Lots of news on the DeepMind announcement that it has solved the protein folding problem. From the NYT:
Computer scientists have struggled to build such a system for more than 50 years. For the last 25, they have measured and compared their efforts through a global competition called the Critical Assessment of Structure Prediction, or C.A.S.P. Until now, no contestant had even come close to solving the problem.
DeepMind solved the problem with a wide range of proteins, reaching an accuracy level that rivaled physical experiments. Many scientists had assumed that moment was still years, if not decades, away.
“I always hoped I would live to see this day,” said John Moult, a professor at the University of Maryland who helped create C.A.S.P. in 1994 and continues to oversee the biennial contest. “But it wasn’t always obvious I was going to make it.”
London A.I. Lab Claims Breakthrough That Could Accelerate Drug Discovery
This is phenomenal and wonderful, but it is also an oracle into which we have limited insight. To quote a 2018 essay on AlphaZero:
Suppose that deeper patterns exist to be discovered — in the ways genes are regulated or cancer progresses; in the orchestration of the immune system; in the dance of subatomic particles. And suppose that these patterns can be predicted, but only by an intelligence far superior to ours. If AlphaInfinity could identify and understand them, it would seem to us like an oracle.

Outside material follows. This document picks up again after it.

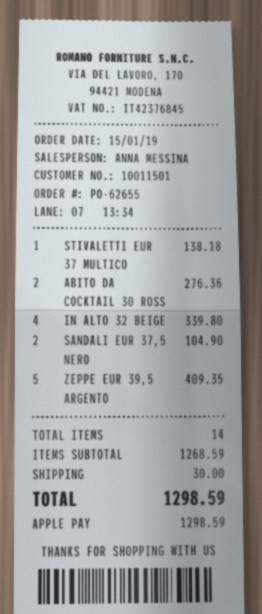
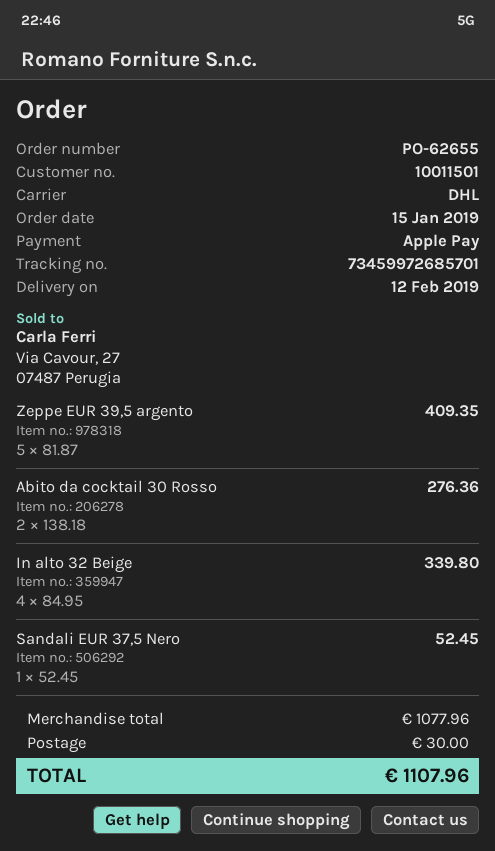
STIVALETTI EUR 37 MULTICO: 1 for 138.18 -> none
SANDALI EUR 37,5 NERO: 2 for 104.90 -> 1 for 52.45
subtotal: 1268.59 -> 1077.96
total: 1298.59 -> 1107.96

We would sit at its feet and listen intently. We would not understand why the oracle was always right, but we could check its calculations and predictions against experiments and observations, and confirm its revelations. Science, that signal human endeavor, would reduce our role to that of spectators, gaping in wonder and confusion.
Maybe eventually our lack of insight would no longer bother us. After all, AlphaInfinity could cure all our diseases, solve all our scientific problems and make all our other intellectual trains run on time. We did pretty well without much insight for the first 300,000 years or so of our existence as Homo sapiens. And we’ll have no shortage of memory: we will recall with pride the golden era of human insight, this glorious interlude, a few thousand years long, between our uncomprehending past and our incomprehensible future.